Он закурил сигару. Они посидели молча, рассматривая воробьев у кормушки и серебристо-серое небо за верхушками тополей. С Дэвидом хорошо – он и молчать умеет. Джин знавала немного мужчин, которые умеют молчать.

Она уехала поздно, да еще попала в пробку из-за дорожных работ напротив «Би энд Кью», и беспокоилась, как объяснит Джорджу свое опоздание. Неожиданно ей пришло в голову, что он все знает, и его повышенное внимание – попытка что-то исправить, составить конкуренцию или вызвать у нее чувство вины.

Когда Джин затащила сумки в кухню, Джордж сидел за столом с двумя чашками горячего кофе, размахивая сложенной газетой.

– Помнишь, ты рассказывала о мальчиках Андервуд? Так вот, ученые из Калифорнии, которые изучают однояйцевых близнецов, выяснили…

На следующей неделе в магазине было необычайно тихо, и Джин стала одолевать паранойя. Урсула уехала в Дублин, и ей не с кем было поделиться страхами, о которых она забывала только на утренних занятиях в школе. Они с Меган, Каллумом и Сунилом читали «Ведьмочку Винни» и «Загородную прогулку мистера Гампи» в зеленом уголке. Правда, Каллум не мог ни секунды усидеть на месте, а подкупать его печеньем, как Джейкоба, не полагалось. Однако, едва она выходила из школы, страхи накатывали с новой силой.

В четверг Джордж объявил, что заказал шатер и договорился о встрече с двумя выездными ресторанами. И это человек, который забывал дни рождения собственных детей! От удивления Джин даже не упрекнула его в том, что не посоветовался. Ближе к вечеру зловещий голос начал нашептывать ей, что Джордж хочет от нее избавиться. Ждет, пока она уйдет, или вскоре потребует этого сам.

Однако в день ужина с Дэвидом он вел себя жизнерадостно. Съездил за продуктами и начал готовить ризотто – обстоятельно, по-мужски, достав из ящичков все необходимое и разложив на столе, точно хирургические инструменты. Ингредиенты он тоже отмерил заранее в маленькие емкости, чтобы перепачкать как можно больше посуды.

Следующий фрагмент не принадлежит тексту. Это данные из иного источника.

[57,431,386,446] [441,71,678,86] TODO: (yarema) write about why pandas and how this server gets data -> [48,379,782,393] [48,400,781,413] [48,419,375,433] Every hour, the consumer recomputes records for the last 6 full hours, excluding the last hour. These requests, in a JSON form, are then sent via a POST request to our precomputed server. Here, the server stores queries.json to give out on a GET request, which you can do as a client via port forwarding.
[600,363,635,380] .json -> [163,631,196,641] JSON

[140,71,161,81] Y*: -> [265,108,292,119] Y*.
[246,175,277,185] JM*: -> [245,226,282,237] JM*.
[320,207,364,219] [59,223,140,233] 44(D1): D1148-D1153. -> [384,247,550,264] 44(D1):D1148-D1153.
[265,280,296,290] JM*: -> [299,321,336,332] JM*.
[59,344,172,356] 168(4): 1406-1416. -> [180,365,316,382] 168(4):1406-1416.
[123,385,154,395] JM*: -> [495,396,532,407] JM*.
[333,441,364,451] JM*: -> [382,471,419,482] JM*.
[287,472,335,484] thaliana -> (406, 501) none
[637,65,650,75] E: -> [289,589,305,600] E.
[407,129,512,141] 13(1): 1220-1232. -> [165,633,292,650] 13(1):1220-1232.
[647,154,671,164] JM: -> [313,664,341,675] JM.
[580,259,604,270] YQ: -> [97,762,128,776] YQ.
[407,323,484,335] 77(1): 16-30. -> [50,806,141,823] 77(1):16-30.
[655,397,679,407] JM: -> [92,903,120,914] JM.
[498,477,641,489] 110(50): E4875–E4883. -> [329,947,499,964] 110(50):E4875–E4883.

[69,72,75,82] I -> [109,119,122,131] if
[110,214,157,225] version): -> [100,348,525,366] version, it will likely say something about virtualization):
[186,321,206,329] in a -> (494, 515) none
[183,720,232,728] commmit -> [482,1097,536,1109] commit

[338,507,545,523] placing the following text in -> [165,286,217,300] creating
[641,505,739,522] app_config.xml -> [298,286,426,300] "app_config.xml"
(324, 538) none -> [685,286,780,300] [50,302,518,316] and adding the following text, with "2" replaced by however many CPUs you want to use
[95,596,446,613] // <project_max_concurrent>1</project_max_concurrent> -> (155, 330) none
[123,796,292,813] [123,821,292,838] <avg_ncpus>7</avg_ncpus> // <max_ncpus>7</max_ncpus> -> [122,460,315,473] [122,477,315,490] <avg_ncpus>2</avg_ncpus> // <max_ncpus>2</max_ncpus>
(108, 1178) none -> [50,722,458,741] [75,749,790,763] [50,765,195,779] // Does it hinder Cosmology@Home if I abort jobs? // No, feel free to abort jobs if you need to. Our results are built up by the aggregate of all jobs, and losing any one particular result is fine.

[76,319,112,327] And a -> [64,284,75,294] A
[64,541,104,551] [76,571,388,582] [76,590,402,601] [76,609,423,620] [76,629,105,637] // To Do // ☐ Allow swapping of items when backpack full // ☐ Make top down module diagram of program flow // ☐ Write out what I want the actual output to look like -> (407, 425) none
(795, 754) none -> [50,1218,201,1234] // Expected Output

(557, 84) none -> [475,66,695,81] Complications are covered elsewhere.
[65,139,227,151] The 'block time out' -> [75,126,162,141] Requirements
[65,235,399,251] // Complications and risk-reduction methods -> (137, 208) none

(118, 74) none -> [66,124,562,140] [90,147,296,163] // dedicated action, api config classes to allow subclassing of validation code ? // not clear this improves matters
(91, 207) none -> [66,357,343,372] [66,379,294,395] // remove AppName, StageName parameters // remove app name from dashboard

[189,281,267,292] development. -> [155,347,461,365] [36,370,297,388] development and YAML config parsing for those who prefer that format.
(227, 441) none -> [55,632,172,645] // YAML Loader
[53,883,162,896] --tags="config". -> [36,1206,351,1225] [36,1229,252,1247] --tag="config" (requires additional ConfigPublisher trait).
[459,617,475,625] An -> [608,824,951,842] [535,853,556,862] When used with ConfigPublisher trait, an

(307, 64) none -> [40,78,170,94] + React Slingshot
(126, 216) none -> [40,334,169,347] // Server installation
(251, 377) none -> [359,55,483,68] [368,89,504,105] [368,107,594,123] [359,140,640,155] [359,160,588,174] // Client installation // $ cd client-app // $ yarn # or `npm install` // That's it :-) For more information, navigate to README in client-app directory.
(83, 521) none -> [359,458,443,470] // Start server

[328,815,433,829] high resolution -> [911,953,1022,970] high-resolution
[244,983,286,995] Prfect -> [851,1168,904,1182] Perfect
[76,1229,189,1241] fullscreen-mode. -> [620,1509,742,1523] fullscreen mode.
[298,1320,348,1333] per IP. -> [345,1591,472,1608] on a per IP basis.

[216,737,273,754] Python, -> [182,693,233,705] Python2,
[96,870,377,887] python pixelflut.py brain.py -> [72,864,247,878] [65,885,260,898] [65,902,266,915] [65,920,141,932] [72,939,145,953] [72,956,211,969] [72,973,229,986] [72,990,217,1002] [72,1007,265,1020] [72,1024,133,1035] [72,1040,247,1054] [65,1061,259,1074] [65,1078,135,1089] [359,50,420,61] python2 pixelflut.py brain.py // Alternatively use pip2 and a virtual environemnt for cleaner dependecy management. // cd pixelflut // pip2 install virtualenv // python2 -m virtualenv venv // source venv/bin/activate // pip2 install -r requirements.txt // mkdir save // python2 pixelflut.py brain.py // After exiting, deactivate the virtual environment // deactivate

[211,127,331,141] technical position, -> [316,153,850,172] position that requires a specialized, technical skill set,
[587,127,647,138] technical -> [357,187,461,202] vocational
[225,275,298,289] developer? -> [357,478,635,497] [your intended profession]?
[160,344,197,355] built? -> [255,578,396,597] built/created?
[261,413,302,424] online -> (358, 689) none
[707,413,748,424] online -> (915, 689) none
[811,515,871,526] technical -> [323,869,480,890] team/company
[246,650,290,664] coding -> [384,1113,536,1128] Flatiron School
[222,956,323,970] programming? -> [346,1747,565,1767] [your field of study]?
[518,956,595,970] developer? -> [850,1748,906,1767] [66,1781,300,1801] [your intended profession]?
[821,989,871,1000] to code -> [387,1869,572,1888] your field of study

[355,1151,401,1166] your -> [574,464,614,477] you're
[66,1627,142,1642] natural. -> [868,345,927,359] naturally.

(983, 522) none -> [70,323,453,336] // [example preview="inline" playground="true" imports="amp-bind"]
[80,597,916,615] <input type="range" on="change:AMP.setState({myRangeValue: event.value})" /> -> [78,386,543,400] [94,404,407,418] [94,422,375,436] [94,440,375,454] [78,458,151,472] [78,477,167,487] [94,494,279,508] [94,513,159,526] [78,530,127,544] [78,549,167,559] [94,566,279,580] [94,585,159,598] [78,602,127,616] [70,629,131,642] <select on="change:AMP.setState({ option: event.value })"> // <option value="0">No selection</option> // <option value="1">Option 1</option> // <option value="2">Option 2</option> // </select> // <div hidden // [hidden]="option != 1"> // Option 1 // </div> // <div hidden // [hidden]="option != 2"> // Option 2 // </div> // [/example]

Джин не покидало чувство, будто Джордж что-то задумал. Напряженность росла, и после обеда она серьезно задумалась, не притвориться ли больной. Ровно в половине восьмого раздался звонок в дверь. Джин опрометью бросилась вниз по лестнице, чтобы успеть первой, споткнулась о ковер и вывихнула лодыжку.

Когда она наконец приковыляла вниз, Джордж стоял в коридоре, вытирая руки о полосатый фартук, а Дэвид протягивал ему бутылку вина и букет. Заметив, что она прихрамывает, он хотел было ее поддержать, однако вспомнил, кто есть кто, и шагнул назад.

Джин оперлась о плечо Джорджа и потерла лодыжку. Нога почти не болела, но она боялась смотреть Дэвиду в глаза, и от ужаса, что он может ее нечаянно выдать, у нее на секунду закружилась голова.

– Больно? – спросил Джордж, который, к счастью, ничего не заметил.

– Не очень, – ответила Джин.

– Нужно сесть и поднять ногу, чтобы не начался отек, – посоветовал Дэвид, отбирая у Джорджа вино и цветы, чтобы тот мог помочь жене.

– Ризотто еще не готово, – сказал Джордж. – Почему бы вам не посидеть в гостиной с бокалом вина?

– Нет, – горячо запротестовала Джин. – Мы побудем с тобой на кухне.

Джордж усадил их за стол, выдвинул третий стул для больной ноги Джин, который, впрочем, ей совершенно не требовался, наполнил два бокала и принялся натирать пармезан.

Поведение мужа казалось Джин странным. Джордж не любил гостей, и она предполагала, что говорить им будет не о чем. В редких случаях, когда удавалось вытащить мужа на вечеринку, она неизменно находила его неловко стоящим в кружке мужчин. Те разговаривали о регби или о налогах, а он маялся с таким выражением, будто у него голова разболелась.